June 18-19, 2021 – Hybrid Meeting

Dubai Festival City

Dubai, United Arab Emirates

The Review Process

Yasser B. Abulhasan

Abstracts submitted to the Second Regional Neurocritical Care Meeting in the Middle East and Africa in conjunction with the 17th Emirates Critical Care Conference (ECCC) were assessed by reviewers who were blinded to avoid bias. Raters were not aware of the submitting author(s) or affiliated institution(s). Reviewers graded each abstract using an integer scale from 1 to 7 (1 equals poor and 7 equals outstanding) using forms and guidelines developed by the Neurocritical Care Society. The following criteria were individually assessed: (1) importance and relevance to the field of neurocritical care, (2) originality and innovation, and (3) quality of methods and writing.

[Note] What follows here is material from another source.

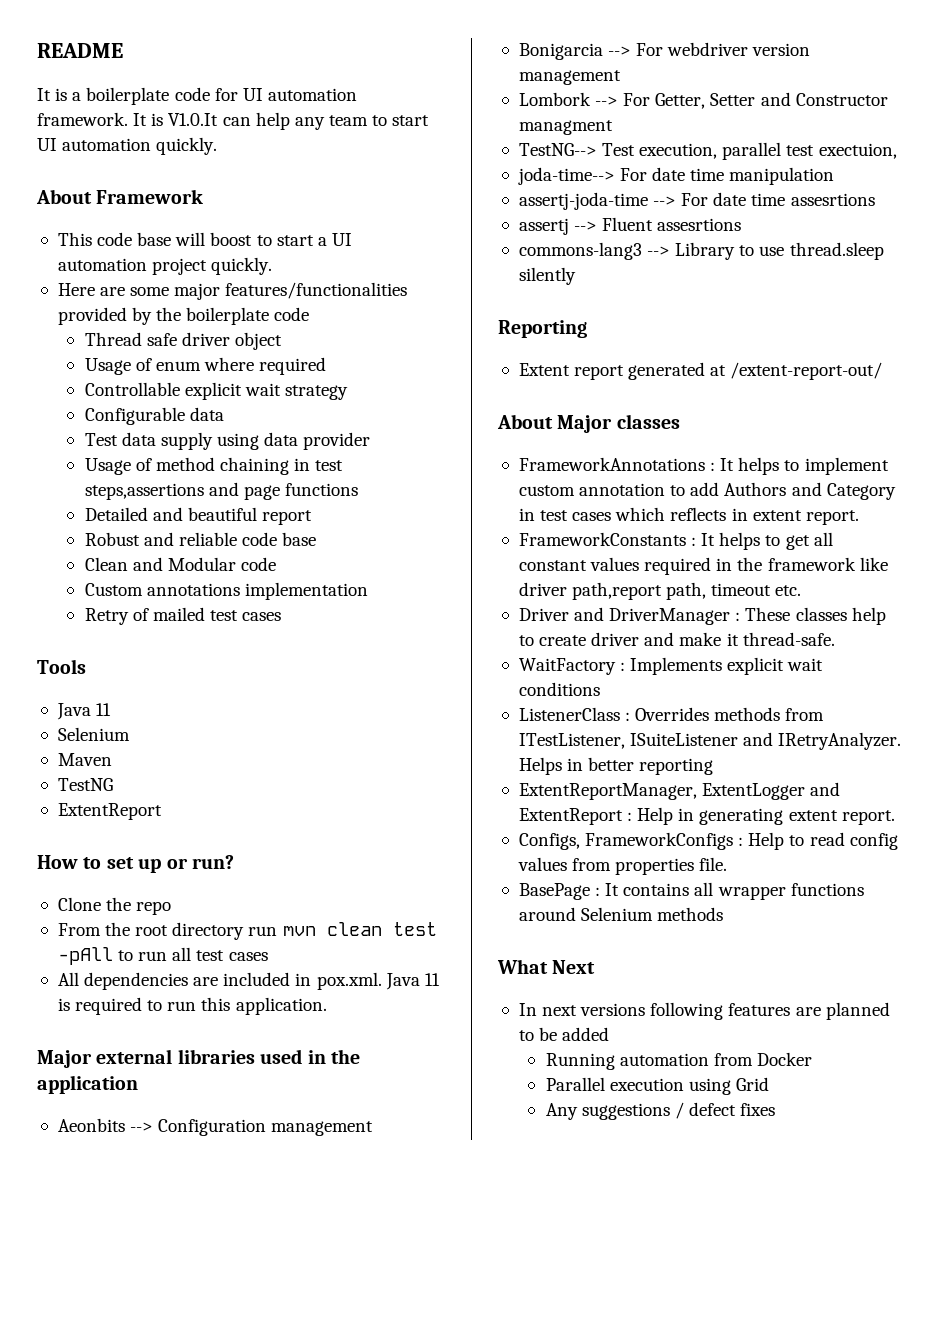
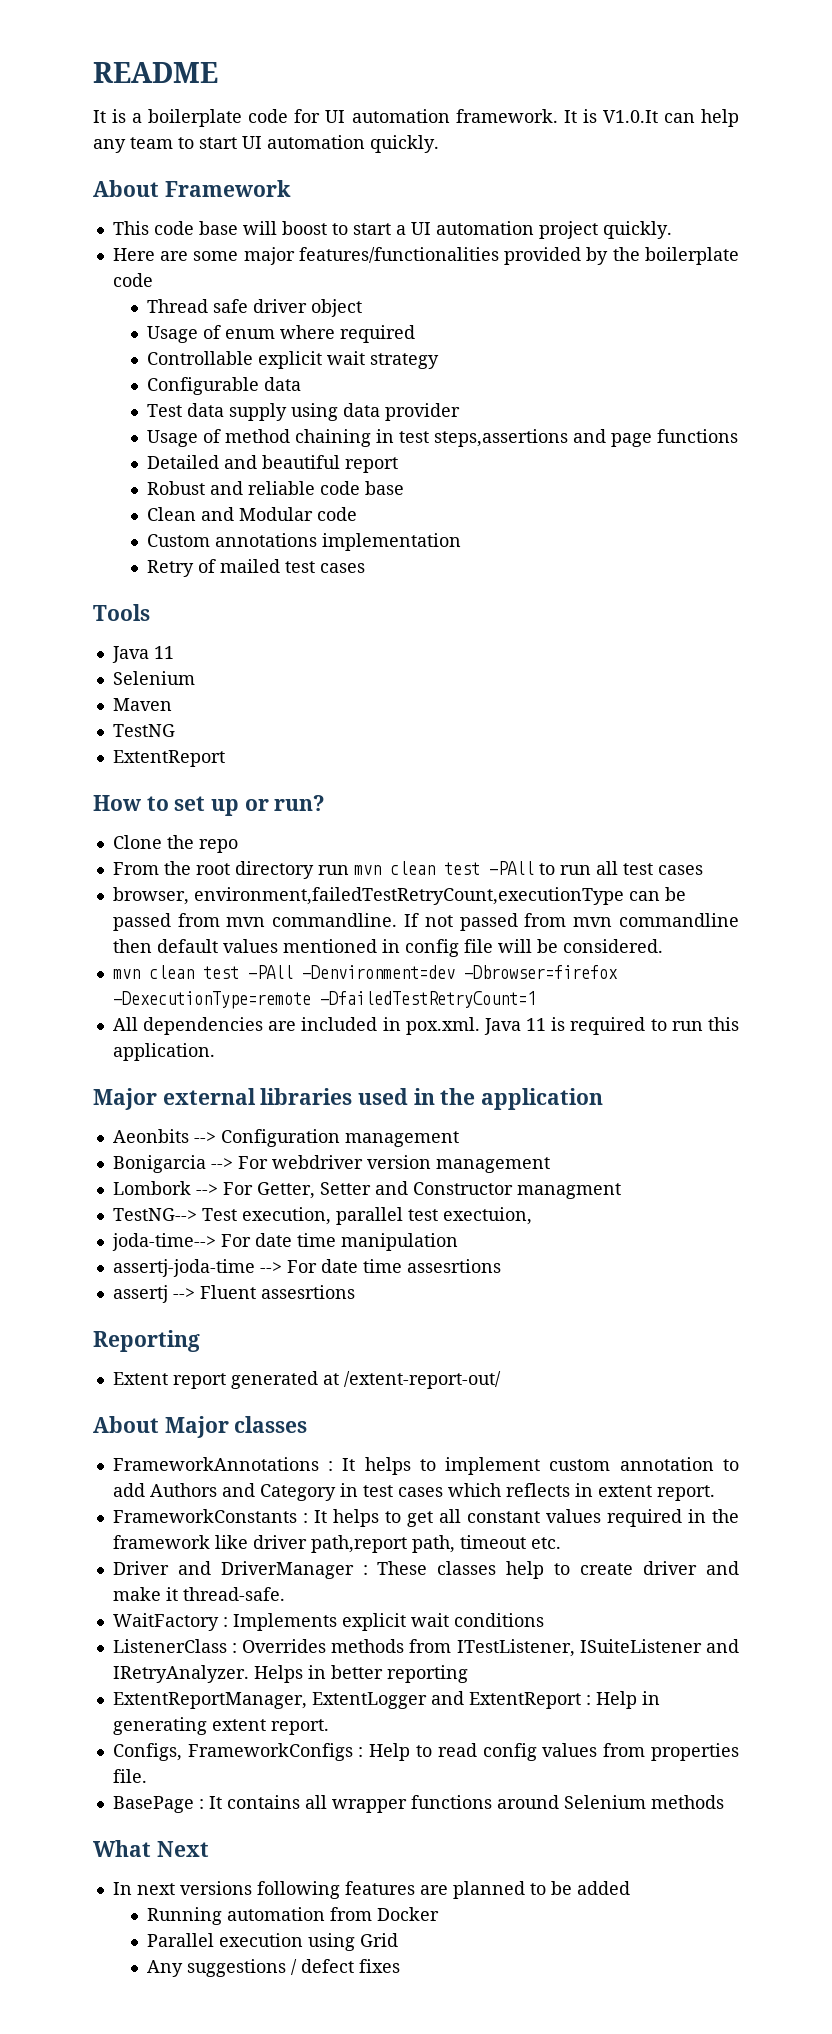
[57,947,113,965] -pAll -> [488,861,534,875] -PAll
(268, 956) none -> [112,887,686,905] [112,913,739,931] [112,939,663,957] [112,965,618,979] [112,991,536,1009] // browser, environment,failedTestRetryCount,executionType can be passed from mvn commandline. If not passed from mvn commandline then default values mentioned in config file will be considered. // mvn clean test -PAll -Denvironment=dev -Dbrowser=firefox -DexecutionType=remote -DfailedTestRetryCount=1
[518,242,884,260] [518,267,576,285] // commons-lang3 --> Library to use thread.sleep silently -> (355, 1292) none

I would like to acknowledge the voluntary efforts of this group of dedicated multidisciplinary reviewers and sincerely thank them for their contribution in rating abstracts for the First [1] and Second Regional Meetings:

  • Mary Kay Bader

  • Gretchen Brophy

  • Jose Suarez

  • Michel Torbey

  • Katja Wartenberg

This meeting was initially scheduled to be in person on April 2–4, 2020, in Dubai. However, it got postponed to June 18–19, 2021 (in a hybrid format [in person and virtual]) because of the COVID-19 global pandemic, associated safety concerns, and international travel restrictions. Exceptionally, the abstract submission was open twice, in 2019–2020 and 2021. Abstracts submitted and accepted in 2020 that got published in full in peer-reviewed journals were withdrawn from this publication because of copyright reasons. In those cases, submitting authors were informed of this decision and invited to present their work during the conference.


  1. 1.

    Abstracts Presented at the First Regional Neurocritical Care Meeting in the Middle East and Africa in conjunction with the 15th Emirates Critical Care Conference (ECCC). Neurocritical Care. 2019;30(3):690–5.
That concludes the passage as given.